YOUR INSTRUCTIONS:
Search the material for the string "Mono" and copy each line where it occurs.

SUPPLIED INFORMATION:
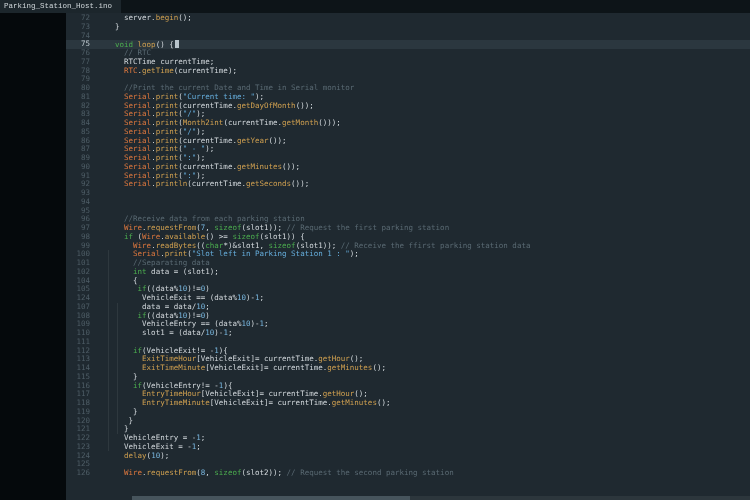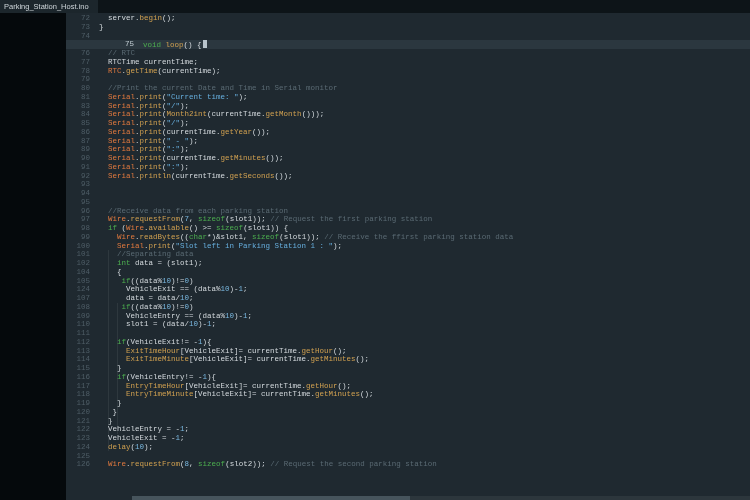--- a/index.html
+++ b/index.html
@@ -7,34 +7,34 @@
     position:relative;width:750px;height:500px;overflow:hidden;
     background:var(--editor_bg,#1f2930);
     font-family:"DejaVu Sans Mono",monospace;
   }
   .tabbar{
     height:13px;background:var(--tabbar_bg,#0d1418);
     display:flex;align-items:stretch;
   }
   .tab{
     background:var(--tab_bg,#1c262c);color:var(--tab_fg,#cfd6da);
-    font-family:Liberation Sans, sans-serif;font-size:7.5px;line-height:13px;
+    font-family:Liberation Mono, monospace;font-size:7.5px;line-height:13px;
     padding:0 9px 0 4px;white-space:nowrap;
   }
-  .body{display:flex;height:487px;font-family:Liberation Mono, monospace;}
+  .body{display:flex;height:487px;}
   .leftstrip{width:66px;background:var(--strip_bg,#05090c);flex:none;}
   .editor{flex:1;position:relative;overflow:hidden;padding-top:1px;}
   .line{display:flex;height:8.75px;line-height:8.75px;font-size:7.5px;white-space:pre;}
   .line .ln{
     width:24px;flex:none;text-align:right;padding-right:9px;
     color:var(--ln_fg,#4e5d66);
   }
-  .line .code{white-space:pre;}
+  .line .code{white-space:pre;margin-left:16px;}
   .line.current{background:var(--cur_line,#2b373f);}
-  .line.current .ln{color:var(--ln_active,#c2cdd3);padding-left:44px;}
+  .line.current .ln{color:var(--ln_active,#c2cdd3);}
   .t-pln{color:var(--fg,#d4dade);}
   .t-kw{color:var(--kw,#4cae4f);}
   .t-obj{color:var(--obj,#e1793e);}
   .t-fn{color:var(--fn,#d0a050);}
   .t-str{color:var(--str,#66aedd);}
   .t-num{color:var(--num,#7ab8e0);}
   .t-cmt{color:var(--cmt,#5a6a73);}
   .cursor{
     display:inline-block;width:4px;height:7.5px;margin-left:1px;
     background:var(--cursor,#b8c4cc);vertical-align:-1px;
@@ -66,20 +66,21 @@
           <div class="line"><span class="ln">72</span><span class="code"><span class="t-pln">  server.</span><span class="t-fn">begin</span><span class="t-pln">();</span></span></div>
           <div class="line"><span class="ln">73</span><span class="code"><span class="t-pln">}</span></span></div>
           <div class="line"><span class="ln">74</span><span class="code"></span></div>
           <div class="line current"><span class="ln">75</span><span class="code"><span class="t-kw">void</span><span class="t-pln"> </span><span class="t-fn">loop</span><span class="t-pln">() {</span><span class="cursor"></span></span></div>
           <div class="line"><span class="ln">76</span><span class="code"><span class="t-cmt">  // RTC</span></span></div>
           <div class="line"><span class="ln">77</span><span class="code"><span class="t-pln">  RTCTime currentTime;</span></span></div>
           <div class="line"><span class="ln">78</span><span class="code"><span class="t-pln">  </span><span class="t-obj">RTC</span><span class="t-pln">.</span><span class="t-fn">getTime</span><span class="t-pln">(currentTime);</span></span></div>
           <div class="line"><span class="ln">79</span><span class="code"></span></div>
           <div class="line"><span class="ln">80</span><span class="code"><span class="t-cmt">  //Print the current Date and Time in Serial monitor</span></span></div>
           <div class="line"><span class="ln">81</span><span class="code"><span class="t-pln">  </span><span class="t-obj">Serial</span><span class="t-pln">.</span><span class="t-fn">print</span><span class="t-pln">(</span><span class="t-str">"Current time: "</span><span class="t-pln">);</span></span></div>
+          <div class="line"><span class="ln">82</span><span class="code"><span class="t-pln">  </span><span class="t-obj">Serial</span><span class="t-pln">.</span><span class="t-fn">print</span><span class="t-pln">(currentTime.</span><span class="t-fn">getDayOfMonth</span><span class="t-pln">());</span></span></div>
           <div class="line"><span class="ln">83</span><span class="code"><span class="t-pln">  </span><span class="t-obj">Serial</span><span class="t-pln">.</span><span class="t-fn">print</span><span class="t-pln">(</span><span class="t-str">"/"</span><span class="t-pln">);</span></span></div>
           <div class="line"><span class="ln">84</span><span class="code"><span class="t-pln">  </span><span class="t-obj">Serial</span><span class="t-pln">.</span><span class="t-fn">print</span><span class="t-pln">(</span><span class="t-fn">Month2int</span><span class="t-pln">(currentTime.</span><span class="t-fn">getMonth</span><span class="t-pln">()));</span></span></div>
           <div class="line"><span class="ln">85</span><span class="code"><span class="t-pln">  </span><span class="t-obj">Serial</span><span class="t-pln">.</span><span class="t-fn">print</span><span class="t-pln">(</span><span class="t-str">"/"</span><span class="t-pln">);</span></span></div>
           <div class="line"><span class="ln">86</span><span class="code"><span class="t-pln">  </span><span class="t-obj">Serial</span><span class="t-pln">.</span><span class="t-fn">print</span><span class="t-pln">(currentTime.</span><span class="t-fn">getYear</span><span class="t-pln">());</span></span></div>
           <div class="line"><span class="ln">87</span><span class="code"><span class="t-pln">  </span><span class="t-obj">Serial</span><span class="t-pln">.</span><span class="t-fn">print</span><span class="t-pln">(</span><span class="t-str">" - "</span><span class="t-pln">);</span></span></div>
           <div class="line"><span class="ln">89</span><span class="code"><span class="t-pln">  </span><span class="t-obj">Serial</span><span class="t-pln">.</span><span class="t-fn">print</span><span class="t-pln">(</span><span class="t-str">":"</span><span class="t-pln">);</span></span></div>
           <div class="line"><span class="ln">90</span><span class="code"><span class="t-pln">  </span><span class="t-obj">Serial</span><span class="t-pln">.</span><span class="t-fn">print</span><span class="t-pln">(currentTime.</span><span class="t-fn">getMinutes</span><span class="t-pln">());</span></span></div>
           <div class="line"><span class="ln">91</span><span class="code"><span class="t-pln">  </span><span class="t-obj">Serial</span><span class="t-pln">.</span><span class="t-fn">print</span><span class="t-pln">(</span><span class="t-str">":"</span><span class="t-pln">);</span></span></div>
           <div class="line"><span class="ln">92</span><span class="code"><span class="t-pln">  </span><span class="t-obj">Serial</span><span class="t-pln">.</span><span class="t-fn">println</span><span class="t-pln">(currentTime.</span><span class="t-fn">getSeconds</span><span class="t-pln">());</span></span></div>
           <div class="line"><span class="ln">93</span><span class="code"></span></div>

RESPONSE BOX:
     font-family:"DejaVu Sans Mono",monospace;
+    font-family:Liberation Mono, monospace;font-size:7.5px;line-height:13px;
-  .body{display:flex;height:487px;font-family:Liberation Mono, monospace;}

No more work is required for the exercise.